(Items from a data source)

————————

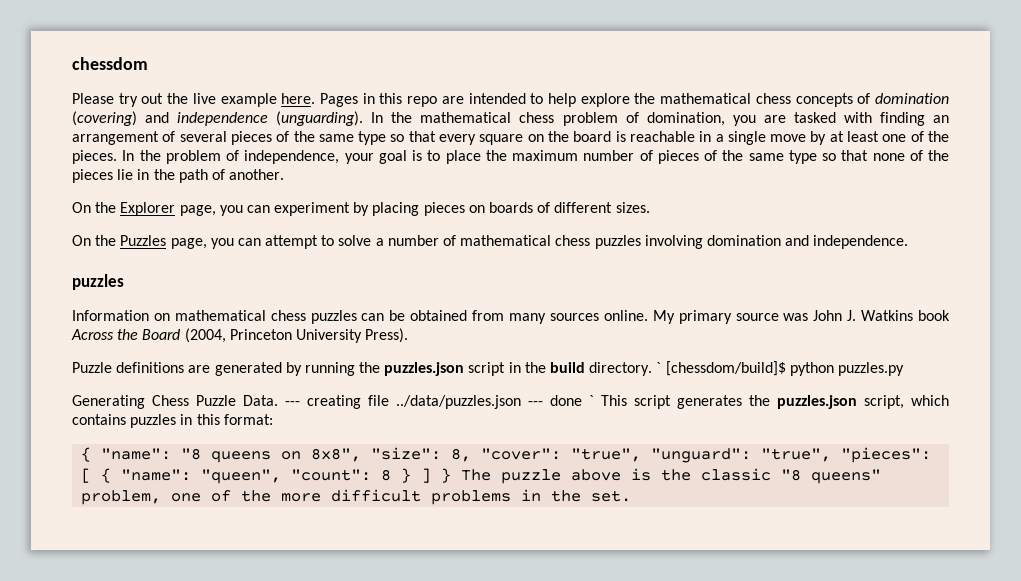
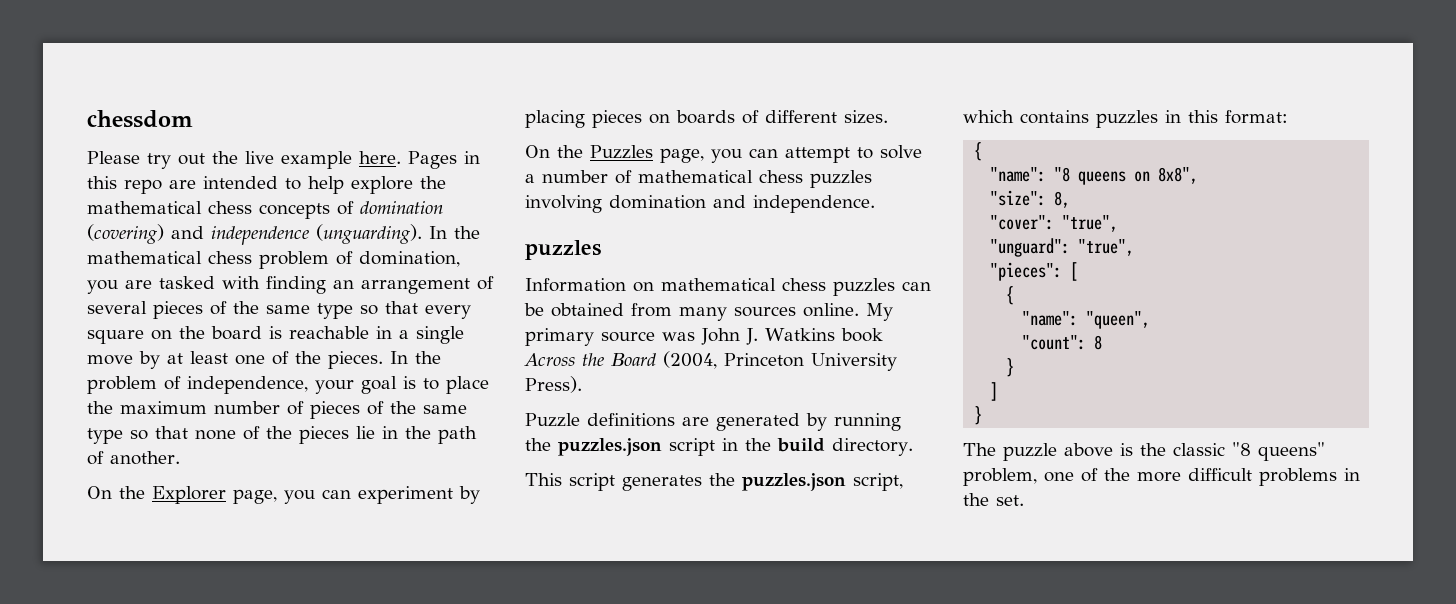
[656,361,904,376] [72,395,594,409] ` [chessdom/build]$ python puzzles.py // Generating Chess Puzzle Data. --- creating file ../data/puzzles.json --- done ` -> (913, 447) //
(92, 454) none -> (983, 151) //
(362, 455) none -> (1199, 175) //
(472, 455) none -> (1071, 199) //
(642, 455) none -> (1119, 223) //
(832, 455) none -> (1135, 247) //
[101,468,112,483] { -> [1006,286,1015,305] // { //
(282, 476) none -> (1151, 320) //
[401,468,412,483] } -> [1006,358,1015,377] // } //
[441,468,452,483] } -> [974,406,983,425] // } //

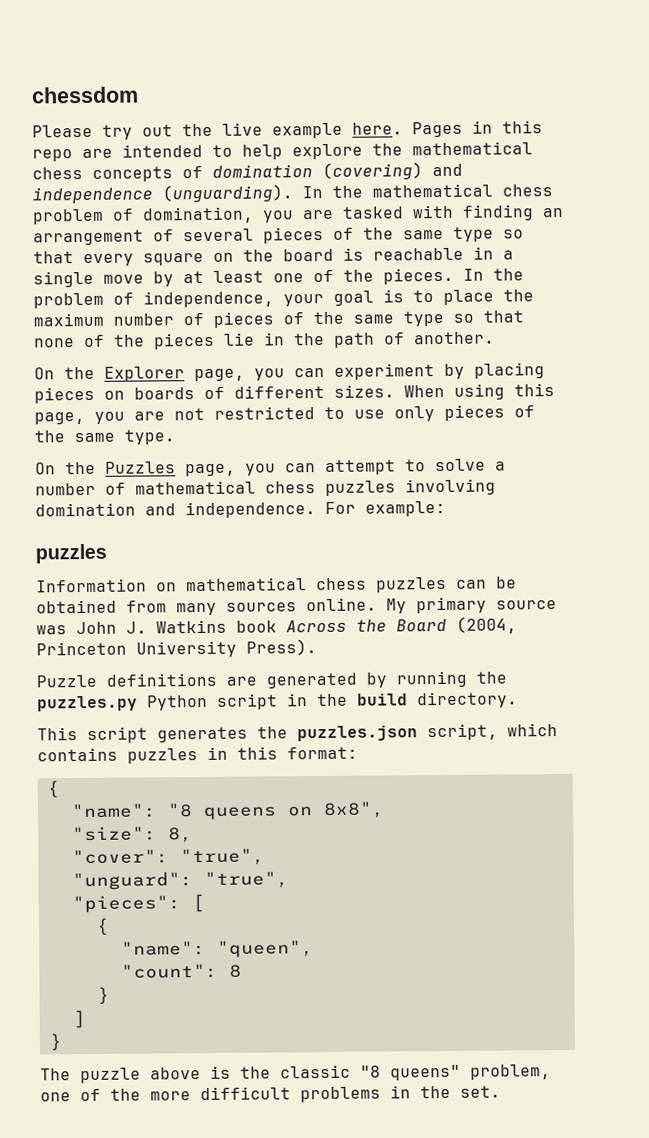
(888, 117) none -> [404,383,555,400] [34,404,535,425] [34,429,175,445] When using this page, you are not restricted to use only pieces of the same type.
(875, 204) none -> [325,500,446,517] For example:
[558,438,662,456] puzzles.json -> [37,694,208,712] puzzles.py Python

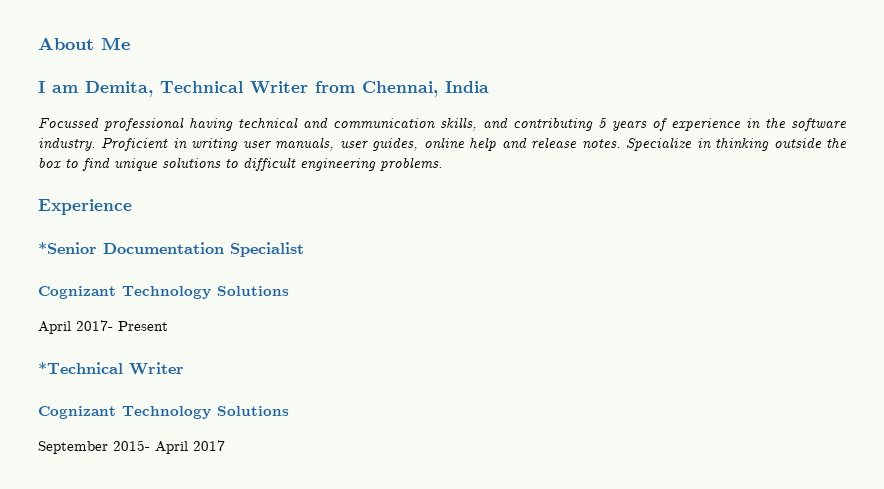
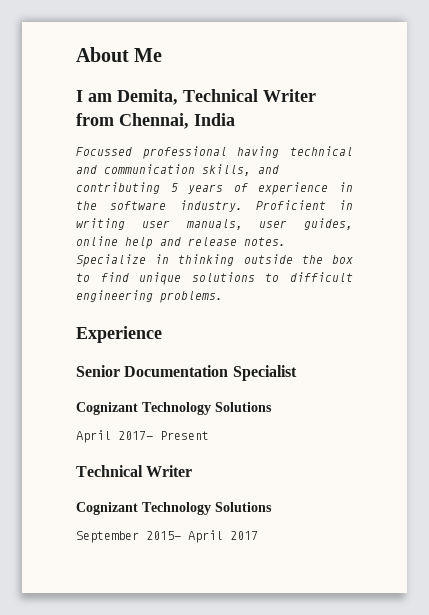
[38,242,97,254] *Senior -> [76,365,120,377] Senior
[38,362,123,374] *Technical -> [76,465,143,477] Technical

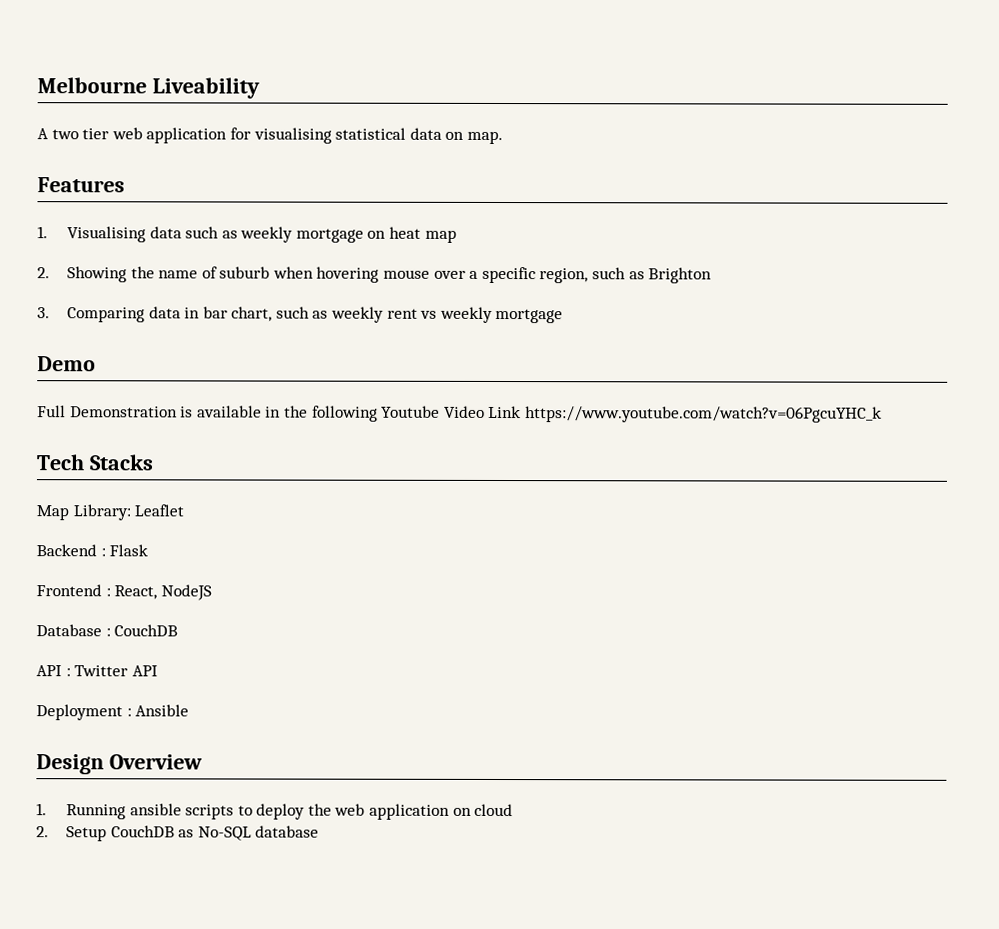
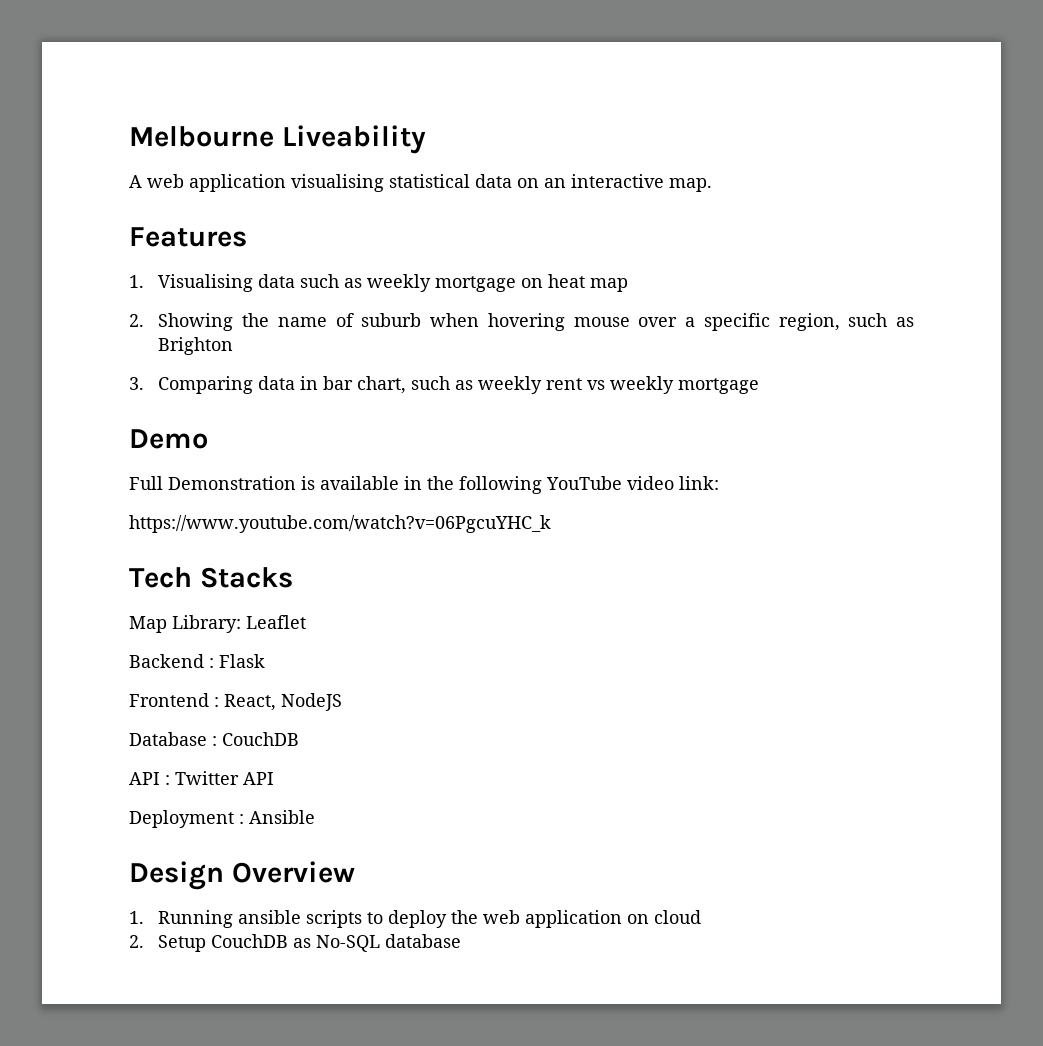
[51,127,251,144] two tier web application for -> [147,174,286,192] web application
(465, 135) none -> [544,174,664,188] an interactive
[381,405,522,419] Youtube Video Link -> [546,476,719,490] YouTube video link: //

————————

> Work instruction:
Would you set down only the lines above from the line with "(875, 204) none" to the line with "(465, 135) none", both included, exactly as they stand and without the pictures?

> Exercise output:
(875, 204) none -> [325,500,446,517] For example:
[558,438,662,456] puzzles.json -> [37,694,208,712] puzzles.py Python

[38,242,97,254] *Senior -> [76,365,120,377] Senior
[38,362,123,374] *Technical -> [76,465,143,477] Technical

[51,127,251,144] two tier web application for -> [147,174,286,192] web application
(465, 135) none -> [544,174,664,188] an interactive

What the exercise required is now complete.